● TASK INSTRUCTIONS
The answer must consist only of the lines from the line with "moved [64,30,405,291] ->" to the line with "[64,311,339,361] 29.06.2026 –", both included, exactly as they stand below.

● DATA SECTION

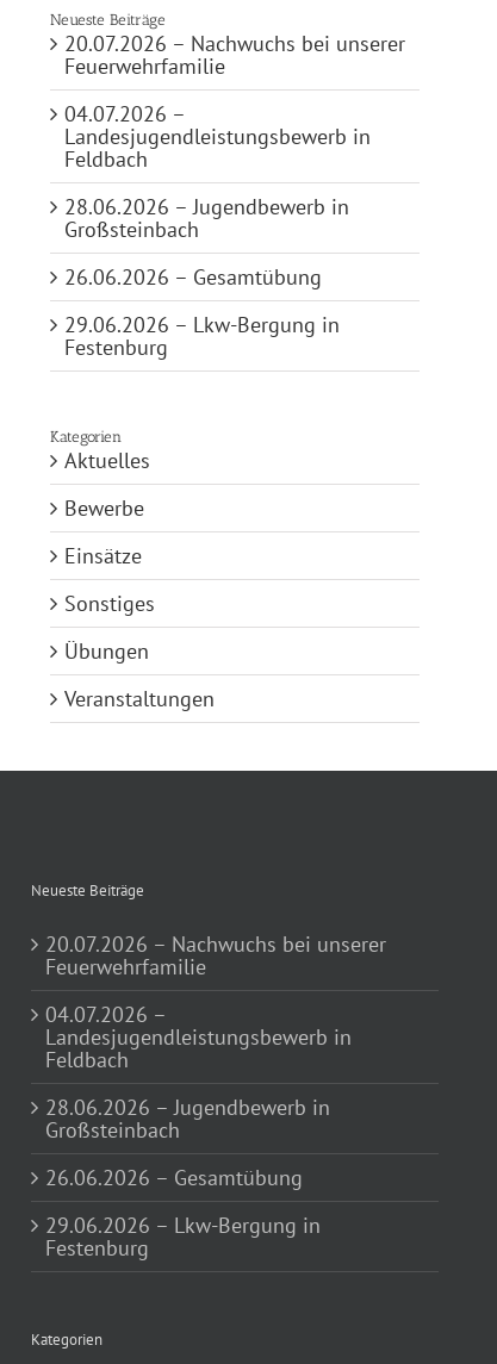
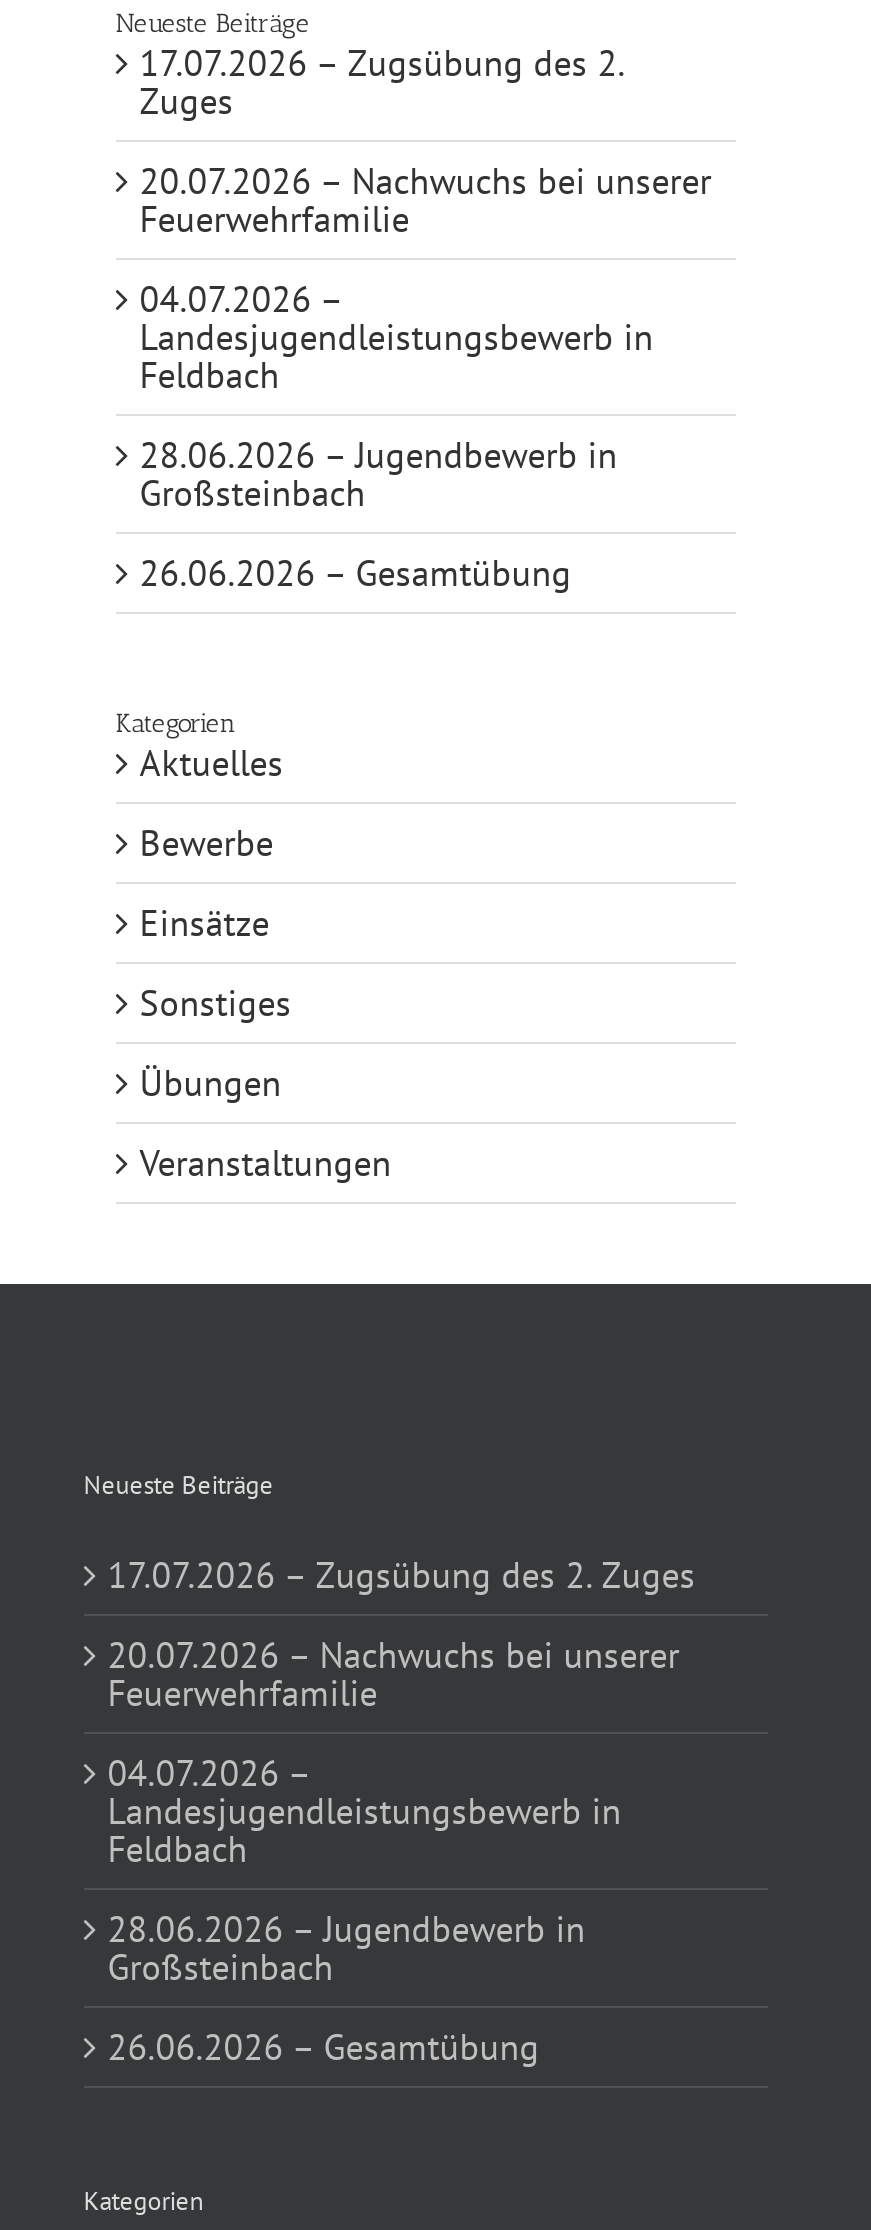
none -> [140,41,624,125] 17.07.2026 – Zugsübung des 2. | Zuges
moved [64,30,405,291] -> [140,159,712,597]: 20.07.2026 – Nachwuchs bei unserer | Feuerwehrfamilie | 04.07.2026 – | Landesjugendleistungsbewerb in | Feldbach | 28.06.2026 – Jugendbewerb in | Großsteinbach | 26.06.2026 – Gesamtübung
[64,311,339,361] 29.06.2026 – Lkw-Bergung in | Festenburg -> none
none -> [108,1553,696,1599] 17.07.2026 – Zugsübung des 2. Zuges
moved [45,931,386,1192] -> [108,1633,680,2071]: 20.07.2026 – Nachwuchs bei unserer | Feuerwehrfamilie | 04.07.2026 – | Landesjugendleistungsbewerb in | Feldbach | 28.06.2026 – Jugendbewerb in | Großsteinbach | 26.06.2026 – Gesamtübung
[45,1212,320,1262] 29.06.2026 – Lkw-Bergung in | Festenburg -> none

● SOLVED PROBLEM
moved [64,30,405,291] -> [140,159,712,597]: 20.07.2026 – Nachwuchs bei unserer | Feuerwehrfamilie | 04.07.2026 – | Landesjugendleistungsbewerb in | Feldbach | 28.06.2026 – Jugendbewerb in | Großsteinbach | 26.06.2026 – Gesamtübung
[64,311,339,361] 29.06.2026 – Lkw-Bergung in | Festenburg -> none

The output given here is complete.